When I write a book, I always try to visit the country I am writing about.
I don't have the confidence - or arrogance - as a writer to write about a place I have not been to.
I also read books about the places, look on YouTube at footage for settings and characters, as well as talking to people from the countries I choose.
But nothing beats going there.
Poland is one of the places where Euro 2012 is being played. That's why I chose it.
The story of Black Op is that a terror group is planning to attack England's football team as they prepare for Euro 2012 in Krakow.
So I went to Krakow.
First I read the Rough Guide. Then I headed off to Poland.
This is a beautiful palace on top of the hill alongside the river on the outskirts of the city centre in Krakow. When I was sat there I recognised that it would be a great place - possibly the only place - for a helicopter to land in the middle of the night, without ruffling too many feathers.
So I put that in the story.
This church - on the left - is fascinating. The taller tower plays host to a trumpeter, who, as regularly as clockwork, plays his trumpet to mark a significant moment in the history of the city.
This is described in a small book of stories about the city that I bought in the tourist information shop in Krakow.
The noise echoes across the squares and narrow roads of Krakow, even during the night.

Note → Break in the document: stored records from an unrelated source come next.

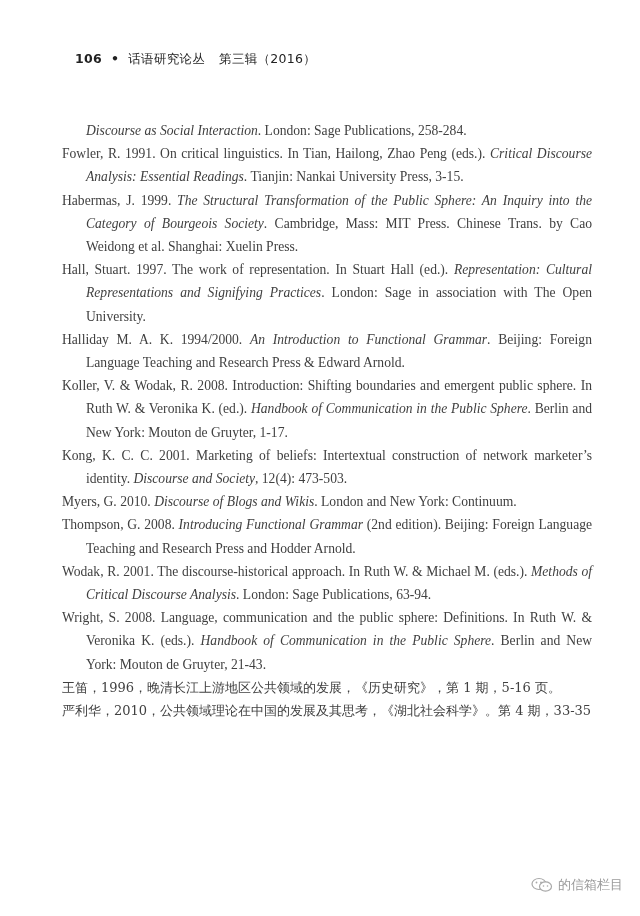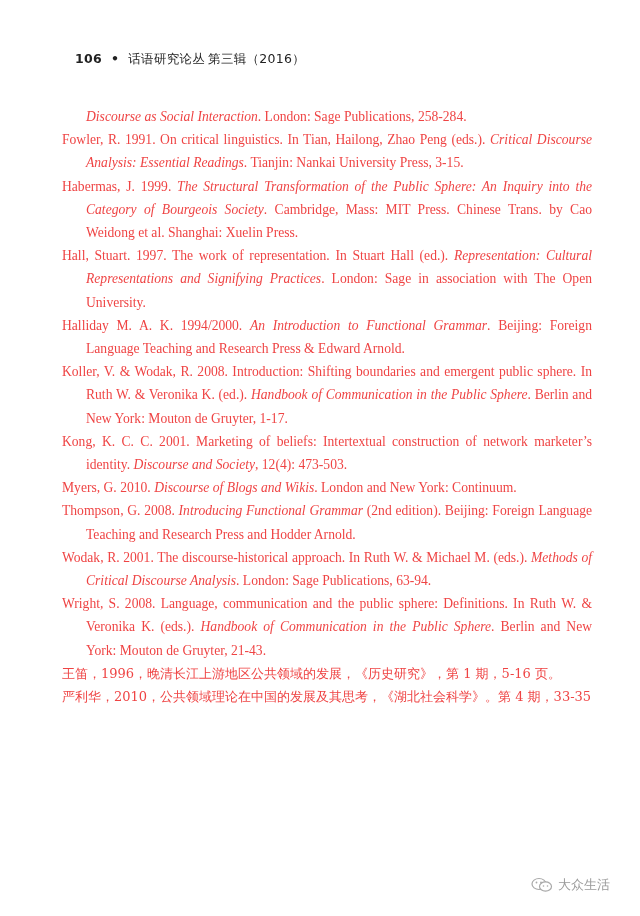"话语研究论丛" .header .series { margin-right: 3px -> 14px }
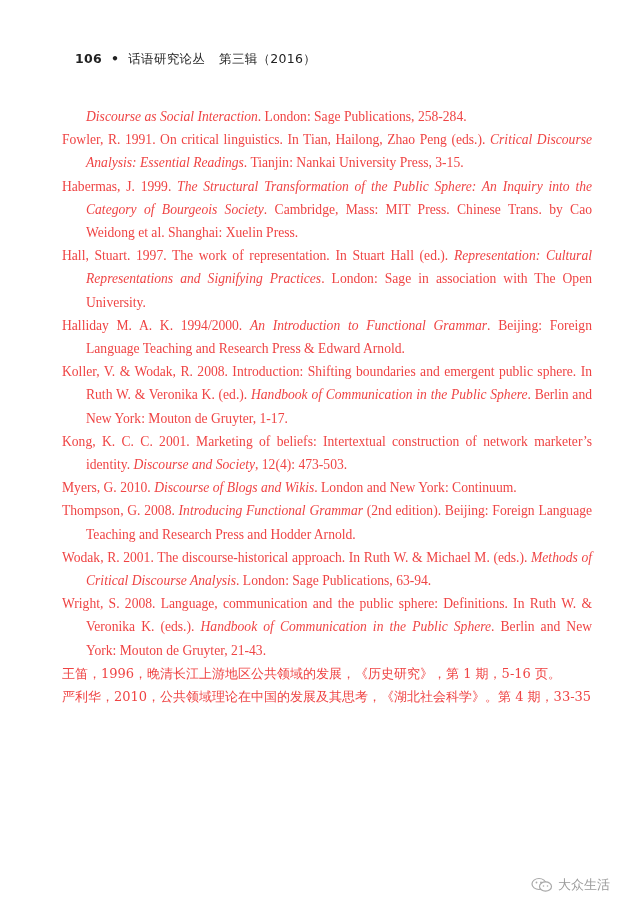"Discourse as Social Interaction. London:" .refs { color: #ef4444 -> #404040; top: 105px -> 119px }
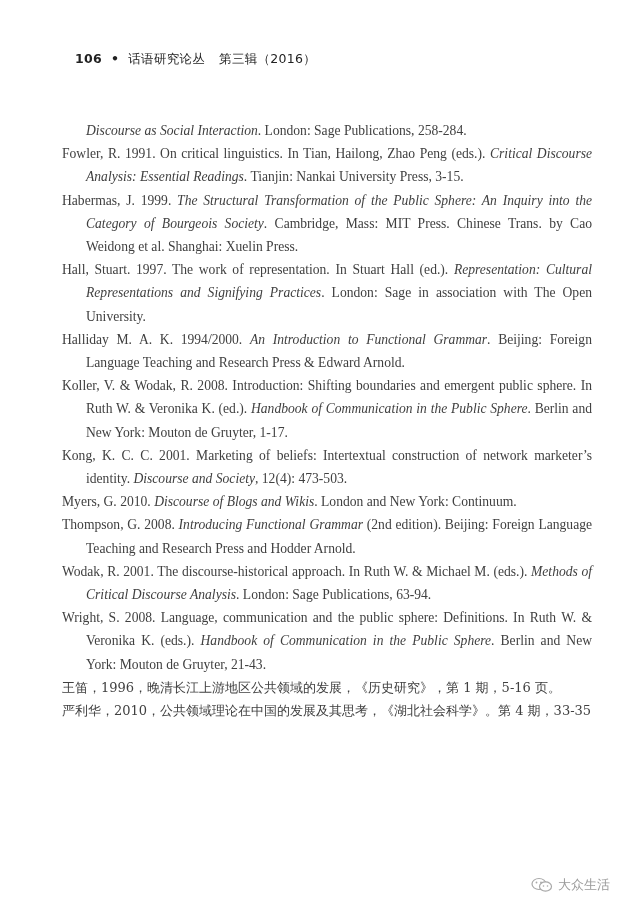"大众生活" span { text: 大众生活 -> 的信箱栏目 }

When I heard the trumpeter I understood how the spy characters in Black Op would be able to identity and try to stop a crazed former-KGB agent from attacking the England team with a rocket launcher.
Even if I am not writing a book, I love to travel to places. I like to read the stories about how the city came to be, including the myths and legends that define a place.
I like reading travel writing for that reason too.
In fact, I wish I could be a travel writer.
But I'd rather be a good husband and father and I don't think I could do both well. Yet.